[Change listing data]
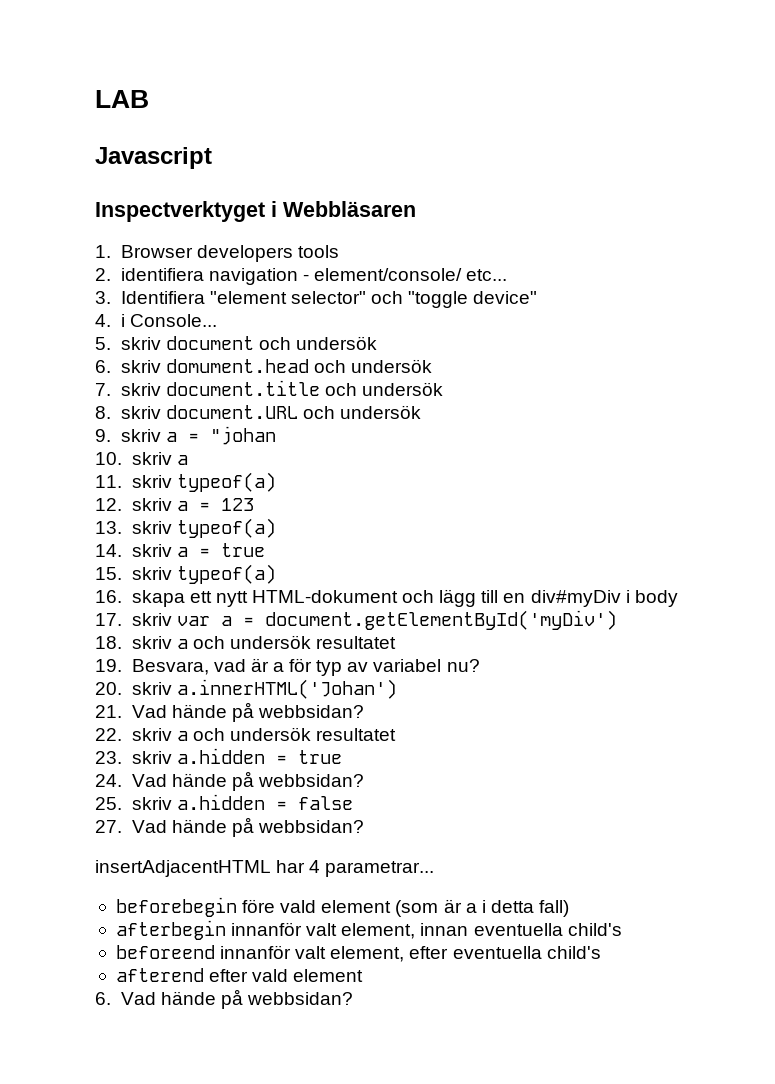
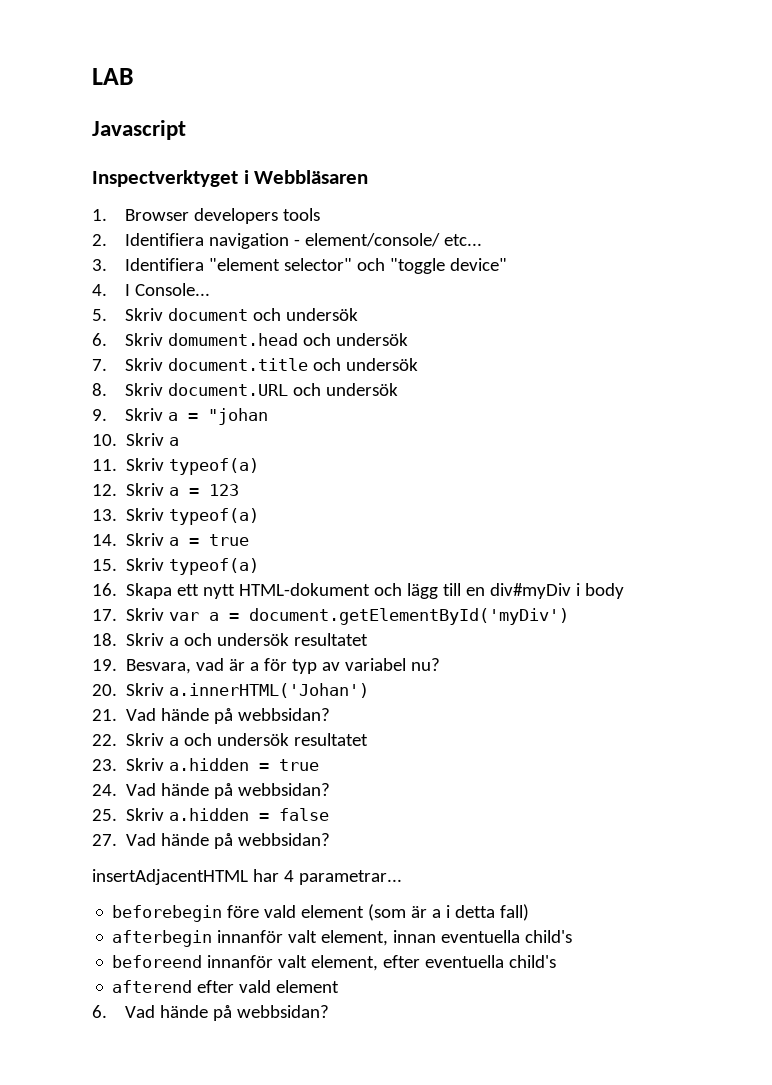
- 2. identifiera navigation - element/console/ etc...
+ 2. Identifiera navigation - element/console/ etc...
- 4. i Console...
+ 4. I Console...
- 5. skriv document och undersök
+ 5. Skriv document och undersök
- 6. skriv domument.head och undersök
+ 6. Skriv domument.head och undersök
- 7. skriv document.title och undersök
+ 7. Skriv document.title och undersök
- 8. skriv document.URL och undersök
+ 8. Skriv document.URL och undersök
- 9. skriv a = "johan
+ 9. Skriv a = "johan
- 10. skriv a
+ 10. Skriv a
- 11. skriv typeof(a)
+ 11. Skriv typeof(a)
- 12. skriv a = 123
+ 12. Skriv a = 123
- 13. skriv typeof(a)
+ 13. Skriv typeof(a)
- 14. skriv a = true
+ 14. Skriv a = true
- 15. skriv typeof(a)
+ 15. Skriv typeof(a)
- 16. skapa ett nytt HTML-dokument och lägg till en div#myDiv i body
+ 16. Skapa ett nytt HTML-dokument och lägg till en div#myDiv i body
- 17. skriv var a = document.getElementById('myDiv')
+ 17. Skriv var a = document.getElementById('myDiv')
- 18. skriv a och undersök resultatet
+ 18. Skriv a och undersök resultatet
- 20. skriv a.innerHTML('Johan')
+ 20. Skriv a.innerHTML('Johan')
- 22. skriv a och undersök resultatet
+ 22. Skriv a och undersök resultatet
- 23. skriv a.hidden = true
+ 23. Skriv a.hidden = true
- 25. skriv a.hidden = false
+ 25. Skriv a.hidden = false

## Problem statement
Which of the lines above contain "resultatet"? Return them all.

## Result for this exercise
- 18. skriv a och undersök resultatet
+ 18. Skriv a och undersök resultatet
- 22. skriv a och undersök resultatet
+ 22. Skriv a och undersök resultatet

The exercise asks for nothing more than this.